■ EXERCISE OBJECTIVE
The answer should be an exact copy of the data.

-- INFORMATION SUPPLIED follows --

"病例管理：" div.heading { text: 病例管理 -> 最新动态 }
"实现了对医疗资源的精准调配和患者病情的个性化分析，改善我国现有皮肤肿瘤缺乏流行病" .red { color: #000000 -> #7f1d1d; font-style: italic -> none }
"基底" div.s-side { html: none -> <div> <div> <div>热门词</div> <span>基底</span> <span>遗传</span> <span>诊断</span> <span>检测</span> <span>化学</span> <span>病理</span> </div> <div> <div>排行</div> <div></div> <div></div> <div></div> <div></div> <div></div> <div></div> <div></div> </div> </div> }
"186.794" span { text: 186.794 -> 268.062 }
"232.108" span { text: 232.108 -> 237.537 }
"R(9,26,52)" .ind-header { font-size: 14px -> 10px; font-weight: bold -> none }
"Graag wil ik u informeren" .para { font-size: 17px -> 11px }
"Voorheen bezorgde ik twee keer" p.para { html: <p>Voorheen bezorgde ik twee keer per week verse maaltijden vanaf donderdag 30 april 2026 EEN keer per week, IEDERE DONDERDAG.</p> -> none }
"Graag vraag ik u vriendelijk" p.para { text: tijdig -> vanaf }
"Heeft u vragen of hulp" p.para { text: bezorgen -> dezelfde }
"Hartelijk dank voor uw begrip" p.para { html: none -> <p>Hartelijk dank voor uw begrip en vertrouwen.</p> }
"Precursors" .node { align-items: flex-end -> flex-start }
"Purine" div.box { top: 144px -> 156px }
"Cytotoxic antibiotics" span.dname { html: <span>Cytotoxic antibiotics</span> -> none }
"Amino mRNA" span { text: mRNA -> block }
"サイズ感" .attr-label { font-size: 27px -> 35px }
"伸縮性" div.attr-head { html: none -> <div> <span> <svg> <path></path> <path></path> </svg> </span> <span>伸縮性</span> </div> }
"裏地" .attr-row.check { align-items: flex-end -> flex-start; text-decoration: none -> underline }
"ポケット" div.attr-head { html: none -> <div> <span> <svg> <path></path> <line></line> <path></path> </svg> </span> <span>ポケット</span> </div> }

-- INFORMATION SUPPLIED concluded --

■ EXERCISE SOLUTION
"病例管理：" div.heading { text: 病例管理 -> 最新动态 }
"实现了对医疗资源的精准调配和患者病情的个性化分析，改善我国现有皮肤肿瘤缺乏流行病" .red { color: #000000 -> #7f1d1d; font-style: italic -> none }
"基底" div.s-side { html: none -> <div> <div> <div>热门词</div> <span>基底</span> <span>遗传</span> <span>诊断</span> <span>检测</span> <span>化学</span> <span>病理</span> </div> <div> <div>排行</div> <div></div> <div></div> <div></div> <div></div> <div></div> <div></div> <div></div> </div> </div> }
"186.794" span { text: 186.794 -> 268.062 }
"232.108" span { text: 232.108 -> 237.537 }
"R(9,26,52)" .ind-header { font-size: 14px -> 10px; font-weight: bold -> none }
"Graag wil ik u informeren" .para { font-size: 17px -> 11px }
"Voorheen bezorgde ik twee keer" p.para { html: <p>Voorheen bezorgde ik twee keer per week verse maaltijden vanaf donderdag 30 april 2026 EEN keer per week, IEDERE DONDERDAG.</p> -> none }
"Graag vraag ik u vriendelijk" p.para { text: tijdig -> vanaf }
"Heeft u vragen of hulp" p.para { text: bezorgen -> dezelfde }
"Hartelijk dank voor uw begrip" p.para { html: none -> <p>Hartelijk dank voor uw begrip en vertrouwen.</p> }
"Precursors" .node { align-items: flex-end -> flex-start }
"Purine" div.box { top: 144px -> 156px }
"Cytotoxic antibiotics" span.dname { html: <span>Cytotoxic antibiotics</span> -> none }
"Amino mRNA" span { text: mRNA -> block }
"サイズ感" .attr-label { font-size: 27px -> 35px }
"伸縮性" div.attr-head { html: none -> <div> <span> <svg> <path></path> <path></path> </svg> </span> <span>伸縮性</span> </div> }
"裏地" .attr-row.check { align-items: flex-end -> flex-start; text-decoration: none -> underline }
"ポケット" div.attr-head { html: none -> <div> <span> <svg> <path></path> <line></line> <path></path> </svg> </span> <span>ポケット</span> </div> }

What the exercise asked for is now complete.